Posts: 3382; Member since: Jul 22, 2014

Tudor for special occasions. Ordinary bracelet on casual and working days. Smartwatch? What's that?

15. duartix

Posts: 311; Member since: Apr 01, 2014

If we have to wait until April 2105 to get a LG Urbane, I hope that by that time they sell it in implant form...

16. Metalspy8

Posts: 148; Member since: Feb 27, 2012

Yes because apple was late to the game once again.

19. seven7dust unregistered

not in sales and implementation/apps , digital crown is a huge winner.

17. RoboticEngi

Posts: 1251; Member since: Dec 03, 2014

I think ill wait for the samsung "Orbis"....

18. nctx77

Posts: 2540; Member since: Sep 03, 2013

How are they going to recommend watches that are not even compatible with the iPhone with the exception of the pebble? Sometimes I wonder about these people.
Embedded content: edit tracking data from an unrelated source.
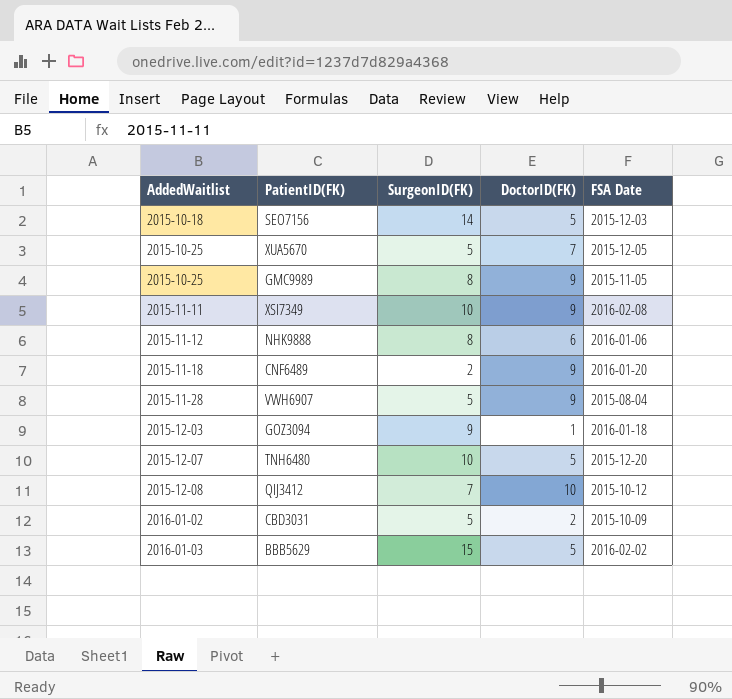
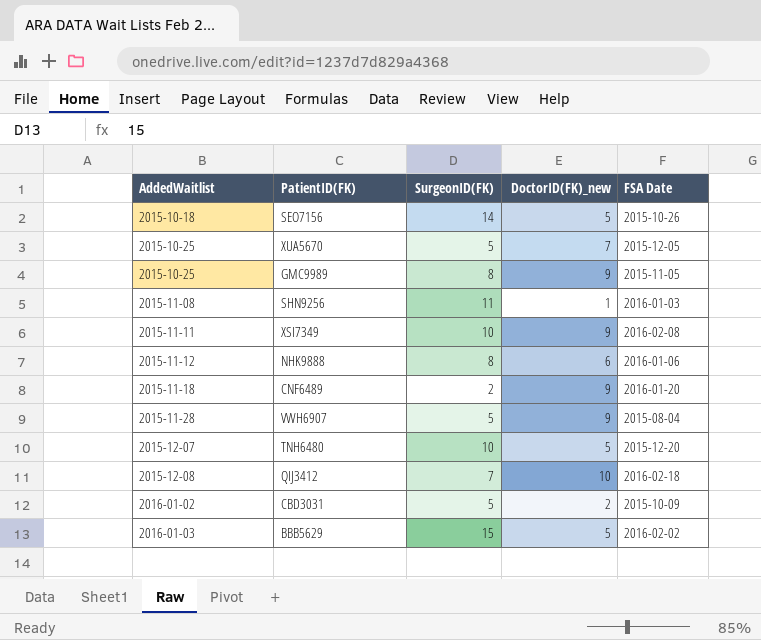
column name: DoctorID(FK) -> DoctorID(FK)_new
row GOZ3094: 2015-12-03 | 9 | 1 | 2016-01-18 -> none
SEO7156 | FSA Date: 2015-12-03 -> 2015-10-26
row SHN9256: none -> 2015-11-08 | 11 | 1 | 2016-01-03
QIJ3412 | FSA Date: 2015-10-12 -> 2016-02-18

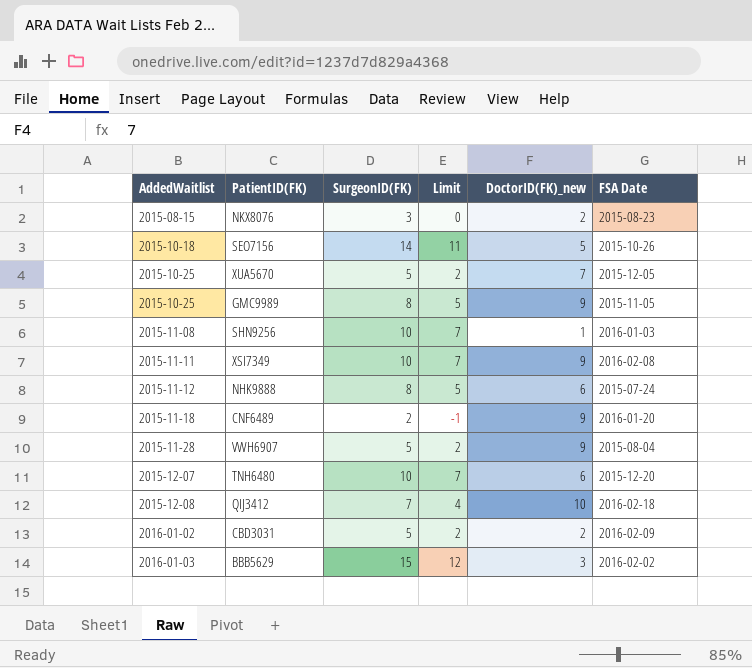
column Limit | formula: none -> [SurgeonID(FK)] - 3
row NKX8076: none -> 2015-08-15 | 3 | 0 | 2 | 2015-08-23
SHN9256 | SurgeonID(FK): 11 -> 10
NHK9888 | FSA Date: 2016-01-06 -> 2015-07-24
TNH6480 | DoctorID(FK)_new: 5 -> 6
CBD3031 | FSA Date: 2015-10-09 -> 2016-02-09
BBB5629 | DoctorID(FK)_new: 5 -> 3

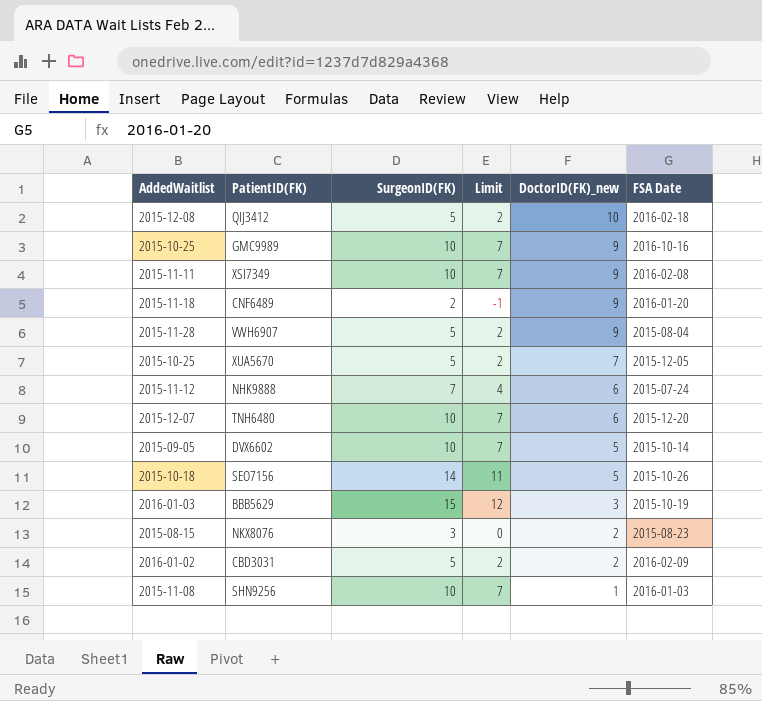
row order: AddedWaitlist ascending -> DoctorID(FK)_new descending
QIJ3412 | SurgeonID(FK): 7 -> 5
QIJ3412 | Limit: 4 -> 2
GMC9989 | SurgeonID(FK): 8 -> 10
GMC9989 | Limit: 5 -> 7
GMC9989 | FSA Date: 2015-11-05 -> 2016-10-16
NHK9888 | SurgeonID(FK): 8 -> 7
NHK9888 | Limit: 5 -> 4
row DVX6602: none -> 2015-09-05 | 10 | 7 | 5 | 2015-10-14
BBB5629 | FSA Date: 2016-02-02 -> 2015-10-19

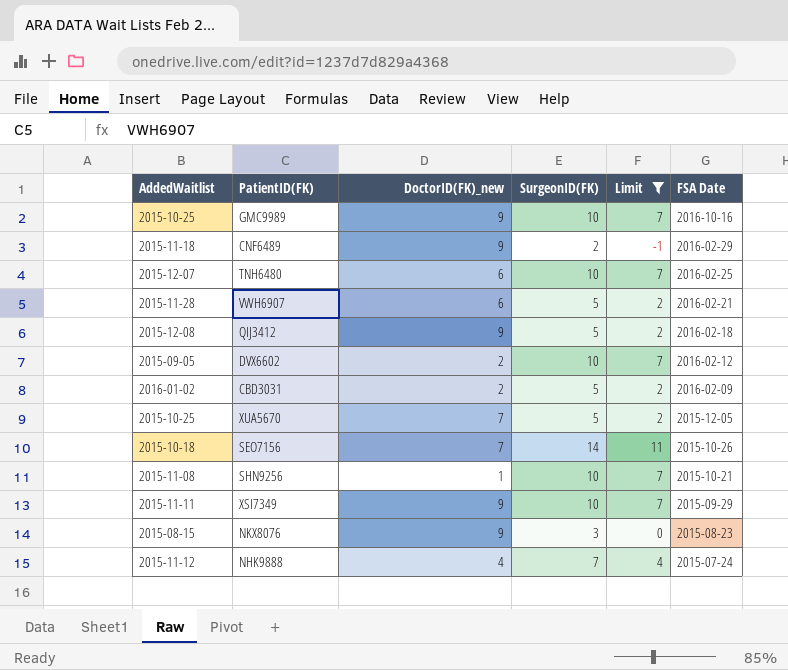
filter: none -> Limit != 12
row order: DoctorID(FK)_new descending -> FSA Date descending
column DoctorID(FK)_new | position: 5 -> 3
CNF6489 | FSA Date: 2016-01-20 -> 2016-02-29
TNH6480 | FSA Date: 2015-12-20 -> 2016-02-25
VWH6907 | DoctorID(FK)_new: 9 -> 6
VWH6907 | FSA Date: 2015-08-04 -> 2016-02-21
QIJ3412 | DoctorID(FK)_new: 10 -> 9
DVX6602 | DoctorID(FK)_new: 5 -> 2
DVX6602 | FSA Date: 2015-10-14 -> 2016-02-12
SEO7156 | DoctorID(FK)_new: 5 -> 7
SHN9256 | FSA Date: 2016-01-03 -> 2015-10-21
XSI7349 | FSA Date: 2016-02-08 -> 2015-09-29
NKX8076 | DoctorID(FK)_new: 2 -> 9
NHK9888 | DoctorID(FK)_new: 6 -> 4

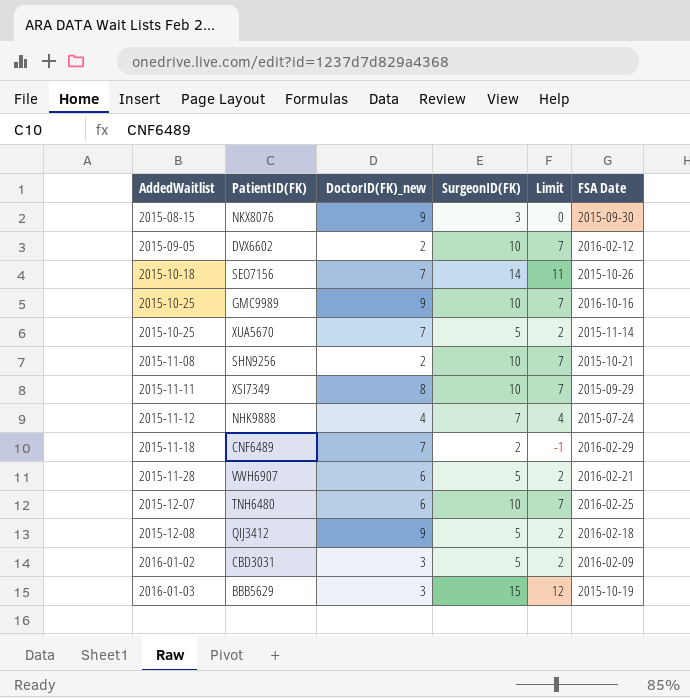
filter: Limit != 12 -> none
row order: FSA Date descending -> AddedWaitlist ascending
NKX8076 | FSA Date: 2015-08-23 -> 2015-09-30
XUA5670 | FSA Date: 2015-12-05 -> 2015-11-14
SHN9256 | DoctorID(FK)_new: 1 -> 2
XSI7349 | DoctorID(FK)_new: 9 -> 8
CNF6489 | DoctorID(FK)_new: 9 -> 7
CBD3031 | DoctorID(FK)_new: 2 -> 3

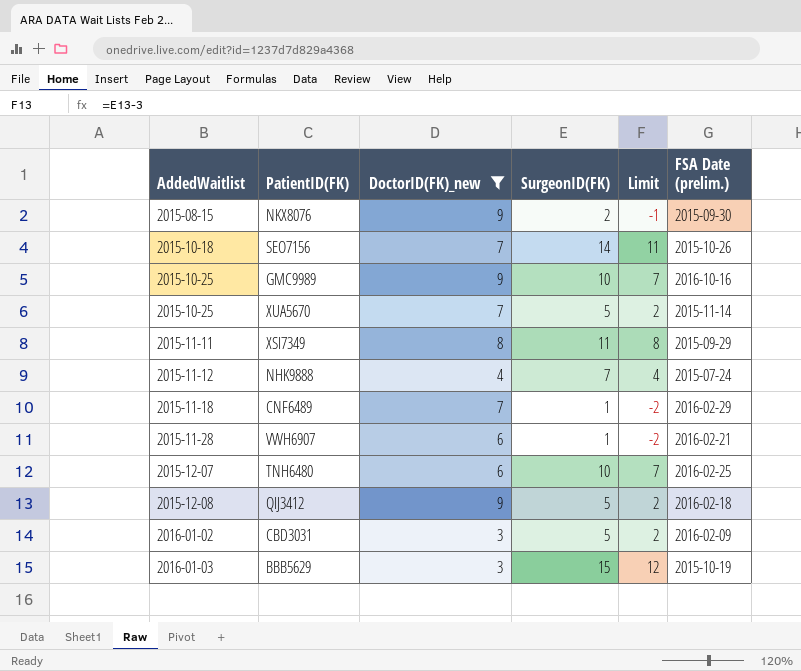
filter: none -> DoctorID(FK)_new != 2
column name: FSA Date -> FSA Date (prelim.)
NKX8076 | SurgeonID(FK): 3 -> 2
NKX8076 | Limit: 0 -> -1
XSI7349 | SurgeonID(FK): 10 -> 11
XSI7349 | Limit: 7 -> 8
CNF6489 | SurgeonID(FK): 2 -> 1
CNF6489 | Limit: -1 -> -2
VWH6907 | SurgeonID(FK): 5 -> 1
VWH6907 | Limit: 2 -> -2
21. rshanberg unregistered

The Moto 360 does have a heart rate monitor.

23. mihai.a

Posts: 47; Member since: Apr 15, 2015

Thanks for your correction!

22. joeyhalls

Posts: 11; Member since: Jun 25, 2013

"The Moto 360 supports wireless charging, but it lacks a heart rate monitor." Really?? I must have gotten the only two Moto 360's in existance that included a heart rate monitor then. Great investigational journalism once again. Blind leading those who can see for themselves.